Lantas, berlanjut ke etape 10 di El Ferial Larra Belagua. Waktu itu, demonstran masuk ke jalur dan hampir menyebabkan kecelakaan.
Puncaknya, adalah balapan etape 11, Rabu, 3 September. Rute yang bertipe rolling ini sejatinya sangat seru. Karena banyak aksi saling serang. Apalagi medannya ada tujuh tanjakan dengan kategori 2 dan 3. Diawali dengan Marc Soler (UAE Team Emirates-XRG) yang membuka serangan awal. Lalu disusul dengan Mikel Landa (Soudal-QuickStep) dan Santiago Buitrago (Bahrain Victorious). Sayangnya, semura upaya melarikan diri dari peloton itu gagal. Karena kelompok yang berisi para favorit GC berhasil menangkap mereka.
Ketika balapan kurang 8 km, di tanjakan Alto de Pike, Tom PIdcock (Q36.5 Pro Cycling) berupaya melakukan serangan lagi. Jonas Vingegard (Visma Lease a Bike) yang merupakan pemimpin klasemen GC, tidak tinggal diam. Dia juga mengejar PIdcock.
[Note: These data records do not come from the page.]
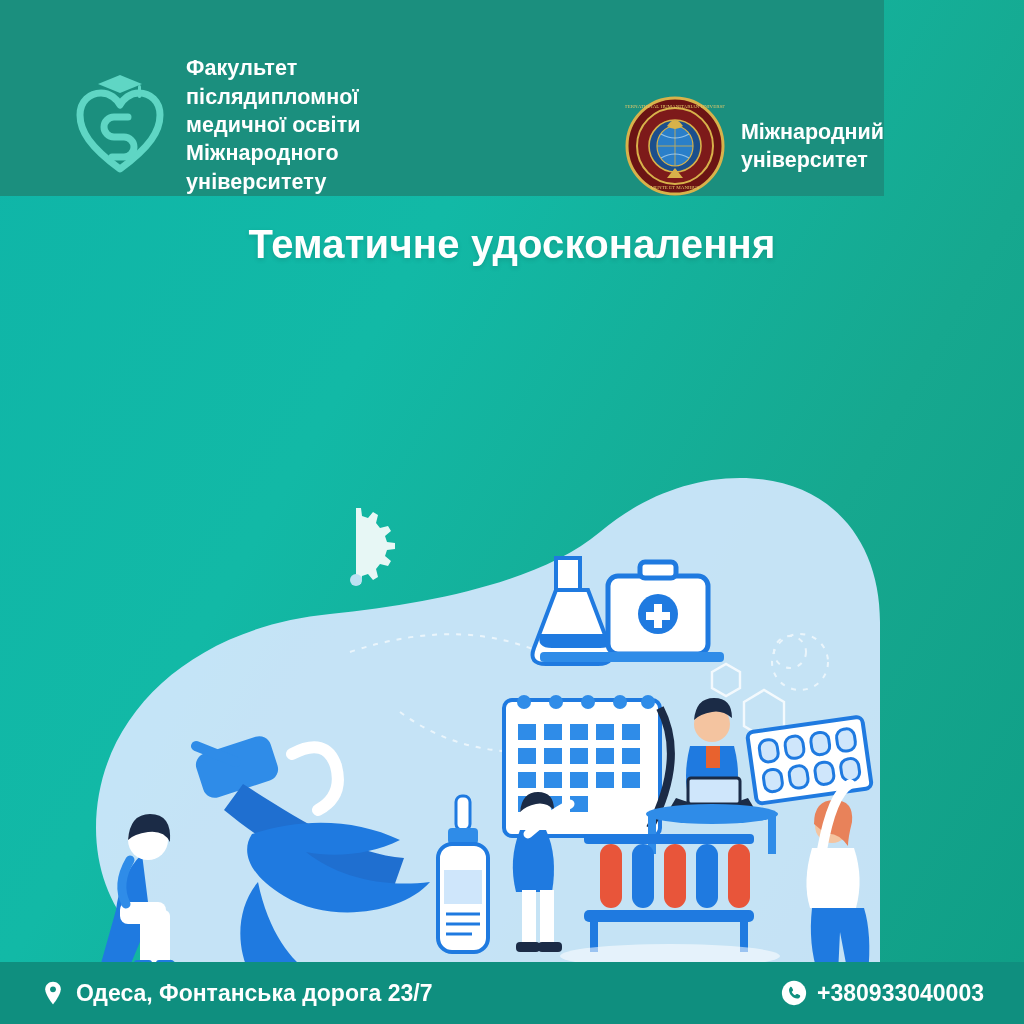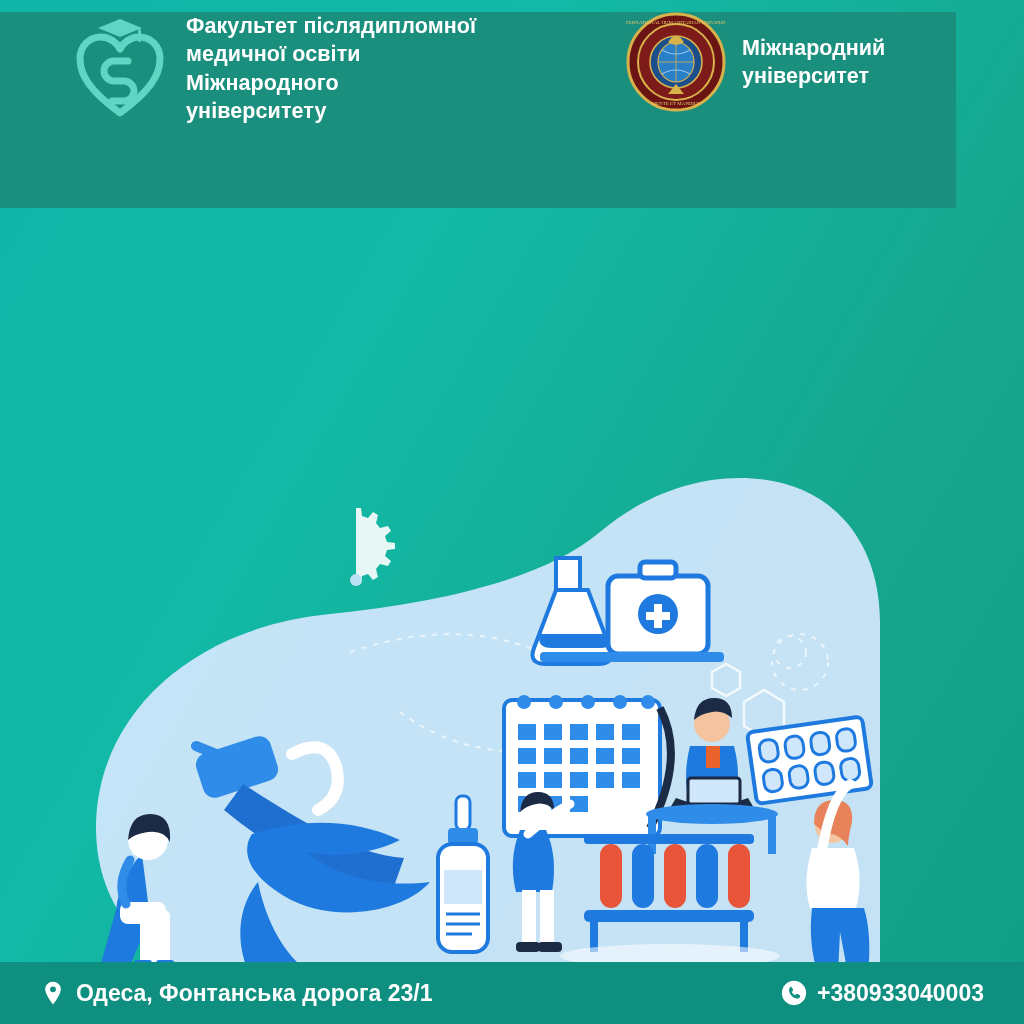--- a/index.html
+++ b/index.html
@@ -17,10 +17,10 @@
 
   
   .header {
-    position: absolute; top: 12px; left: 0;
-    width: 956px; height: 196px;
+    position: absolute; top: 0; left: 0;
+    width: 884px; height: 196px;
     background: #1b8f7e;
-    display: flex; align-items: flex-start;
+    display: flex; align-items: flex-end;
   }
   .brand-left {
     display: flex; align-items: center;

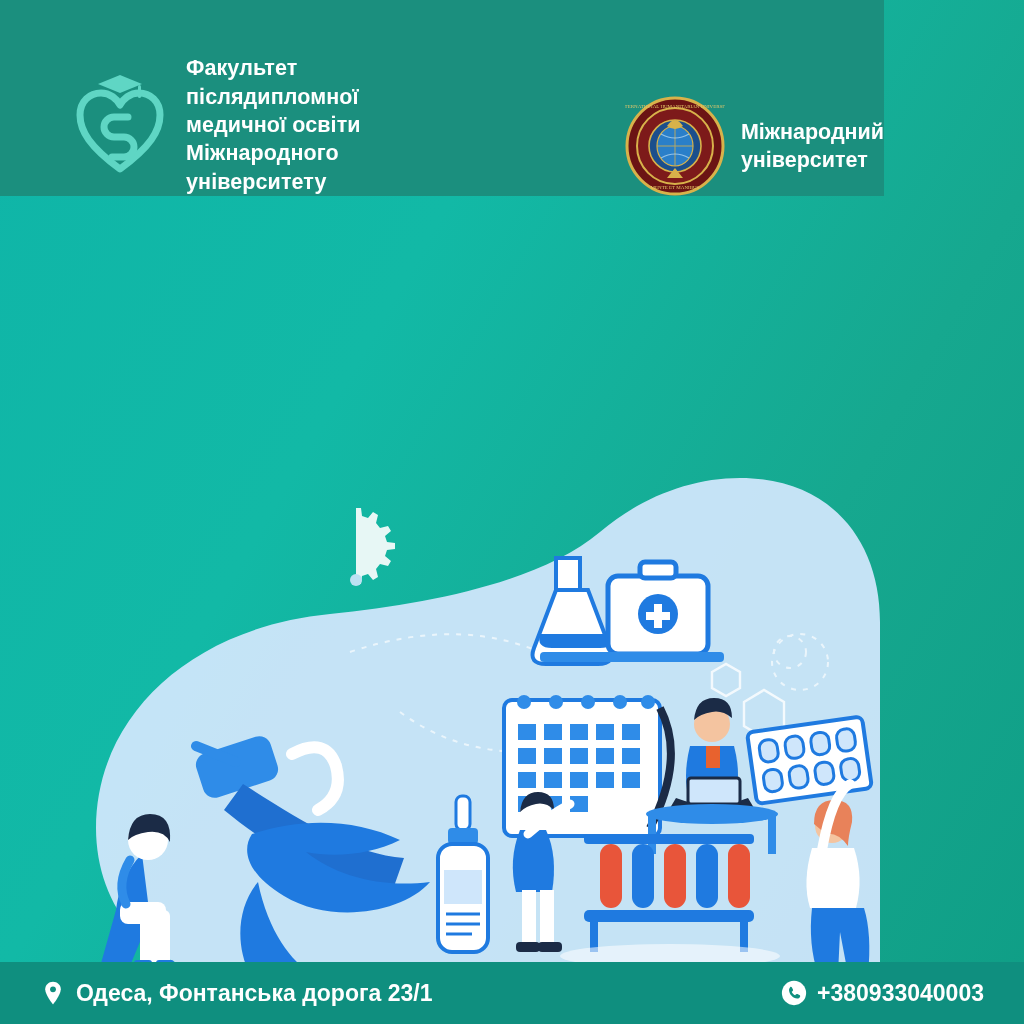--- a/index.html
+++ b/index.html
@@ -142,6 +142,7 @@
   </div>
 
   <div class="title-block">
+    <div class="title-main">Тематичне удосконалення</div>
   </div>
 
   <div class="illustration">

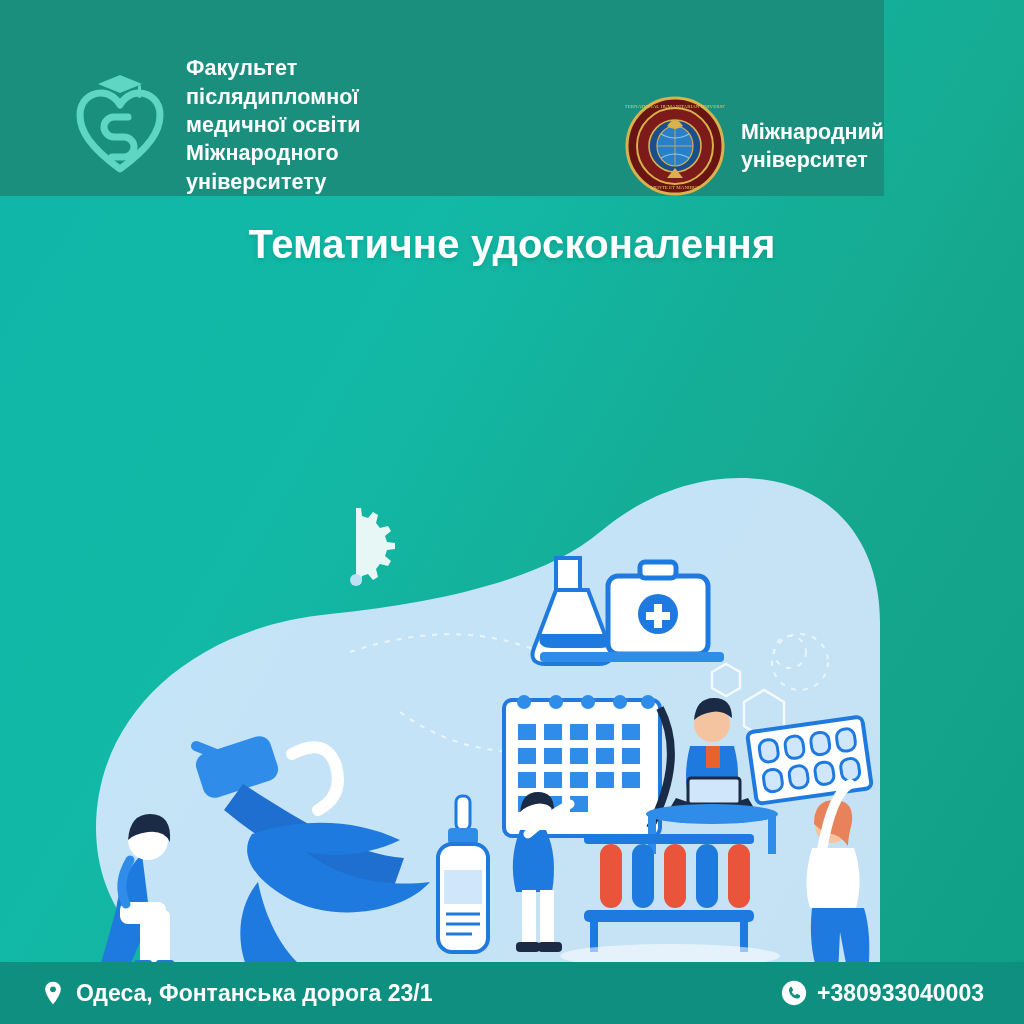--- a/index.html
+++ b/index.html
@@ -321,7 +321,7 @@
           <circle cx="12" cy="8.6" r="2.7" fill="#0f8f7f"></circle>
         </svg>
       </span>
-      <span class="footer-text">Одеса, Фонтанська дорога 23/1</span>
+      <span class="footer-text">Одеса, Фонтанська дорога 23/7</span>
     </div>
     <div class="footer-item">
       <span class="phone-icon">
Mereka berdua berdampingan hingga mencapai titik pemberhentian yang ditentukan panitia. Yaitu 3 km sebelum finis. Memang, situasi di garis finis di Bilbao, tidak kondusif gara-gara demonstran pro Palestina itu.
βKarena adanya insiden di area garis finish, kami memutuskan untuk mengambil waktu di 3km terakhir. Tidak ada pemenang etape, tetapi poin untuk klasifikasi KOM dan intermediate sprint tetap diberikan,β demikian pernyataan resmi penyelenggara.
Alhasil, etape 11 ini tidak ada selebrasi apa pun. Jadi tidak ada juara etape 11 ini dan klasemen GC pun tidak berubah masih sama dengan hasil etape 10.